Diego Cabotthe journalist The Nation which in 2018 revealed the existence of the notebooks in which the former driver Oscar Centeno For ten years, he recorded the trips of Kirchnerist officials to raise money from businessmen, he declared this Tuesday as a witness in the oral trial that is taking place before the Federal Oral Court 7 by Comodoro Py. The hearing lasted more than twelve hours, the longest held so far in the process.
“Diego Hernán Cabot. I am a journalist,” he appeared before the court at the beginning of the day. What came next was a detailed account of how the material that would lead to the most resonant corruption case in recent years in Argentina came into his hands.
Cabot explained that it was his neighbor Jorge Bacigalupowith whom he maintained occasional contact due to the latter’s interest in journalism, who entrusted him with a box with eight notebooks. In these notebooks, the former driver of the Ministry of Planning had recorded trips by Kirchner officials from 2005 to 2015, many of them intended to raise money from businessmen. “I opened it up and started working on the material that was there,” Cabot said. “The notebooks were original,” he stated when asked by the prosecutor. Fabiana Leon. He described them as “the typical log of someone who has to bill for the service”: a driver who wrote down absolutely everything—origin, destination and reason for each trip.
At the end of the hearing, the court physically showed him the original notebooks. Cabot recognized them without hesitation: “Yes, these are them. These are the records on which we work.”
The journalist also recounted how he put together the investigation team, recruiting colleagues Candela Ini and Santiago Nasra to convert annotations into a structured database. “We did the heavy work outside of writing hours,” he said. In a section of that investigation, which extended from January to April 2018, he returned the notebooks to Bacigalupo because Centeno was claiming themand then in October 2019 an unknown man summoned him to a corner near the newspaper and returned six of the eight original notebooks without saying a single word. “He told me ‘I have this to give you and I’m leaving,’ and he left,” she recalled. Cabot also took that material to court.

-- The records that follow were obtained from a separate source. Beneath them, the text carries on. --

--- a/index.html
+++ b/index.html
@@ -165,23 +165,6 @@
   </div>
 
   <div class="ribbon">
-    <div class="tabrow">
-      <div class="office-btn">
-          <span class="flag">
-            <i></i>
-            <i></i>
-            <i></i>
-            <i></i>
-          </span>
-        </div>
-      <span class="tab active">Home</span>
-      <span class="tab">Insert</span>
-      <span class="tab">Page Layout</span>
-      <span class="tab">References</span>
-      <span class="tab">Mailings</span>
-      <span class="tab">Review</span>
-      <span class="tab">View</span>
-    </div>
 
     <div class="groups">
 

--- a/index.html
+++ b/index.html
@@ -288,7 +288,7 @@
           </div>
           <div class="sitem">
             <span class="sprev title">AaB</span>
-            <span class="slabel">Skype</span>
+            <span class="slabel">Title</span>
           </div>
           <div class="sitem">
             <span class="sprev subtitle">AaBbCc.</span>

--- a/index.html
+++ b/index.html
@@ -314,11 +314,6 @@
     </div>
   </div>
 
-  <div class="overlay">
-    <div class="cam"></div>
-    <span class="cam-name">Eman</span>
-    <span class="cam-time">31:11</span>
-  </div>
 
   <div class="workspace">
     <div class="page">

One of the points that concentrated the greatest tension was Cabot’s decision to present the complaint directly to the prosecutor. Carlos Stornelliquestioned by several of the accused for alleged pressure to accuse Cristina Kirchner. The journalist explained that Stornelli was the only prosecutor he knew, since he was investigating the Liquefied Natural Gas case in which several of the same names appeared. They met in a bar in Núñez: “He told me that the only thing that could encourage the information he had to be investigated was to file a complaint. And that’s how it happened.”

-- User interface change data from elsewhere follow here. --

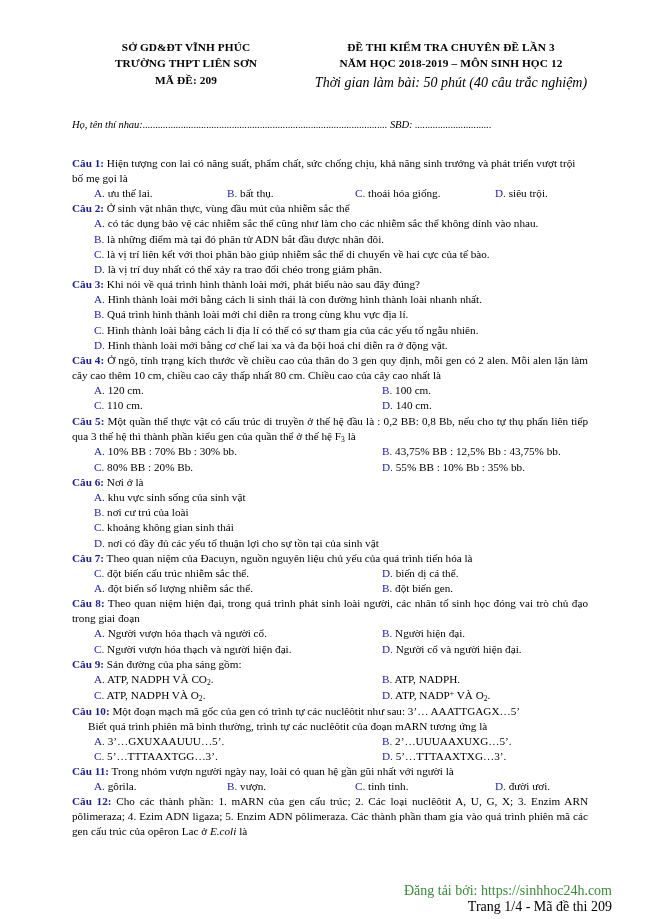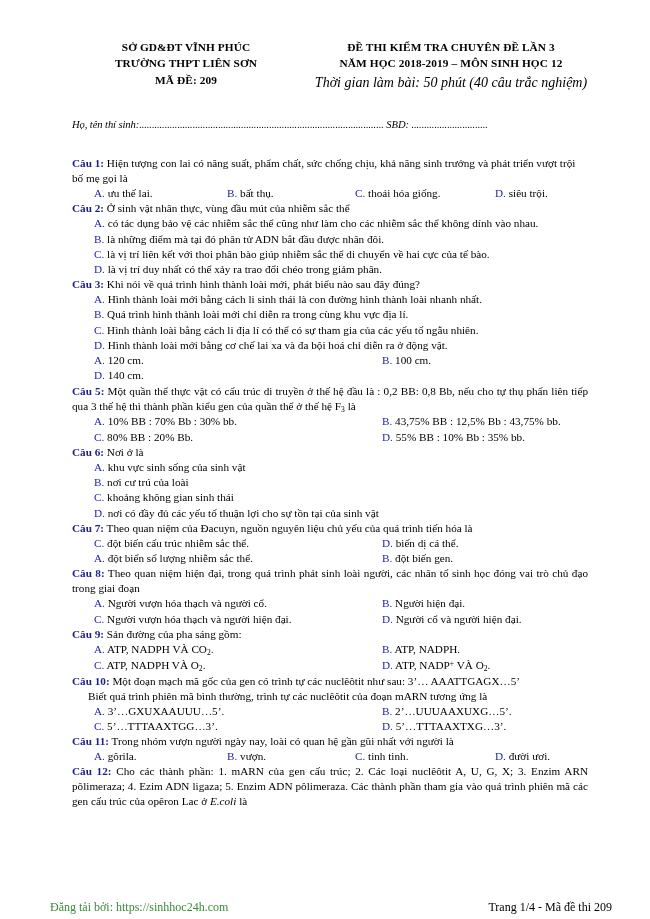--- a/index.html
+++ b/index.html
@@ -167,7 +167,7 @@
     </div>
   </div>
 
-  <div class="namefield">Họ, tên thí sinh:................................................................................................ SBD: ..............................</div>
+  <div class="namefield">Họ, tên thí nhau:................................................................................................ SBD: ..............................</div>
 
   <div class="questions" id="questions-container">
       <div class="q">

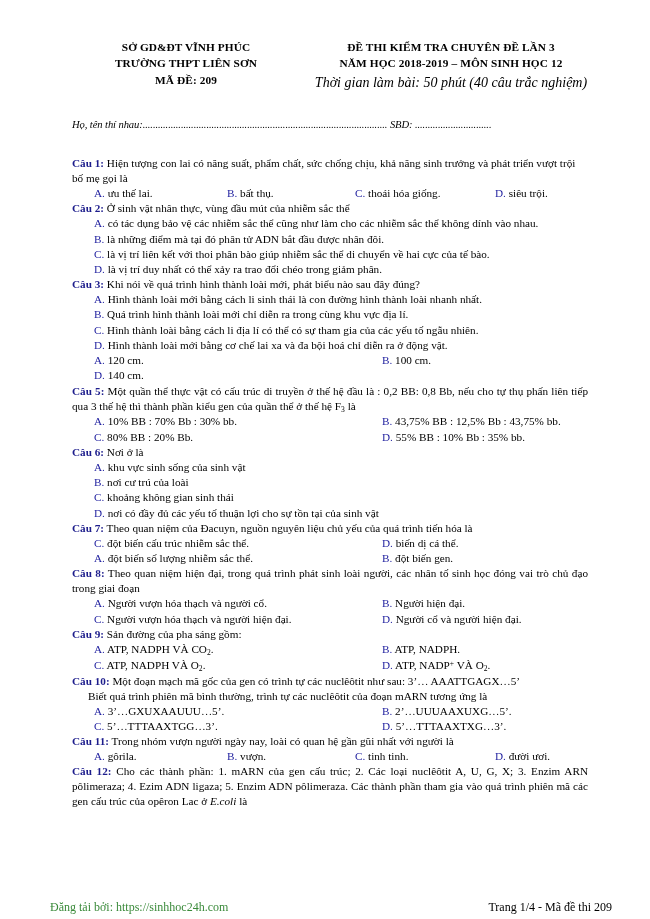--- a/index.html
+++ b/index.html
@@ -200,6 +200,7 @@
         </div>
       </div>
       <div class="q">
+        <p class="q-stem"><span class="q-label">Câu 4:</span><span> Ở ngô, tính trạng kích thước về chiều cao của thân do 3 gen quy định, mỗi gen có 2 alen. Mỗi alen lặn làm cây cao thêm 10 cm, chiều cao cây thấp nhất 80 cm. Chiều cao của cây cao nhất là</span></p>
         <div class="opts">
           <div class="opts-row cols2">
             <span class="opt"><span class="opt-letter">A.</span><span> 120 cm.</span></span>

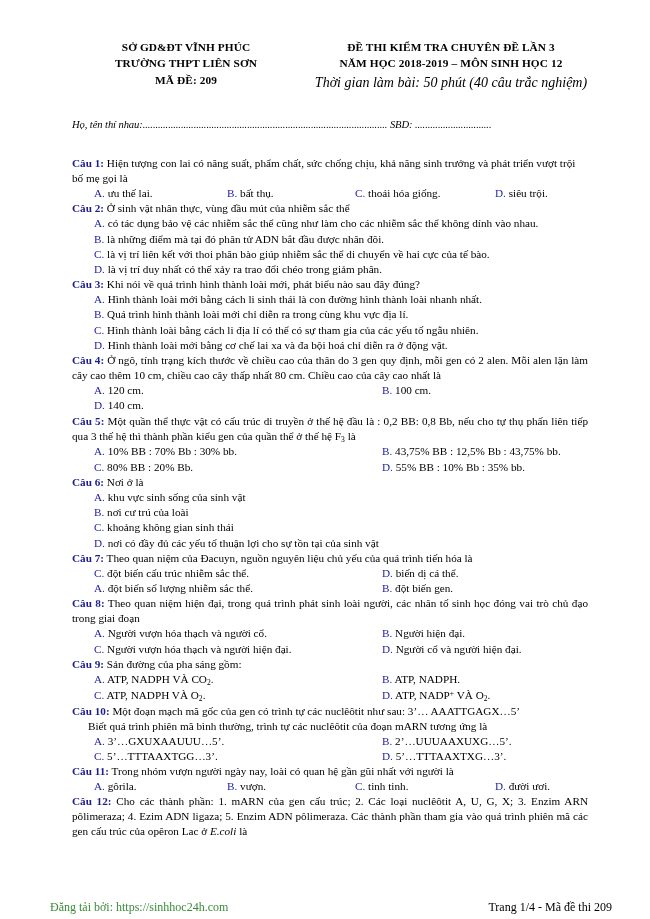--- a/index.html
+++ b/index.html
@@ -207,6 +207,7 @@
             <span class="opt"><span class="opt-letter">B.</span><span> 100 cm.</span></span>
           </div>
           <div class="opts-row cols2">
+            <span class="opt"><span class="opt-letter">C.</span><span> 110 cm.</span></span>
             <span class="opt"><span class="opt-letter">D.</span><span> 140 cm.</span></span>
           </div>
         </div>

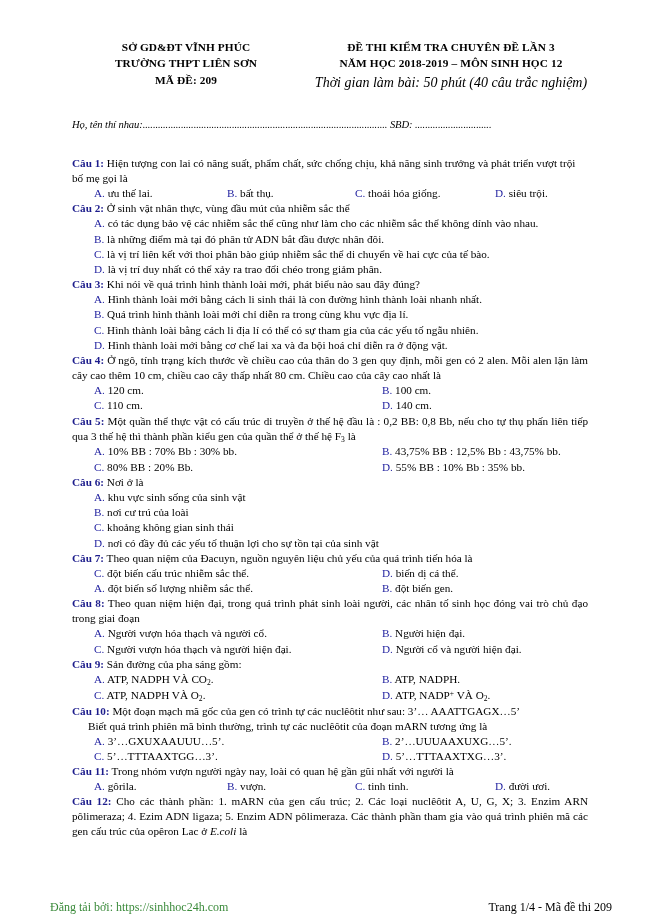--- a/index.html
+++ b/index.html
@@ -136,10 +136,10 @@
     right: 38px;
     bottom: 17px;
     display: flex;
-    flex-direction: row;
+    flex-direction: column;
     justify-content: space-between;
-    align-items: center;
-    font-size: 12px;
+    align-items: flex-end;
+    font-size: 14px;
   }
   .footer-left {
     color: #3a8a3a;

The defense tried on several occasions to get Cabot to reveal which businessmen he had met with during the investigation, but the court ruled in favor of the journalist and protected the secrecy of the sources, after more than an hour of deliberation. They also questioned him about a possible loss of objectivity due to having simultaneously been a journalist and a whistleblower. “The loss of objectivity regarding my work is a pertinent question for readers,” Cabot responded.
The audience continued in the room Carlos Beraldithe defense lawyer of Cristina Kirchner, identified by the prosecution as the head of the illegal collection mechanism. Rye, turned into protected and repentant witnesswas also present. Ini and Nasra are scheduled for Thursday. Prosecutor León had initially requested the declaration of almost 900 witnessesalthough this Tuesday a group of almost a hundred gave up.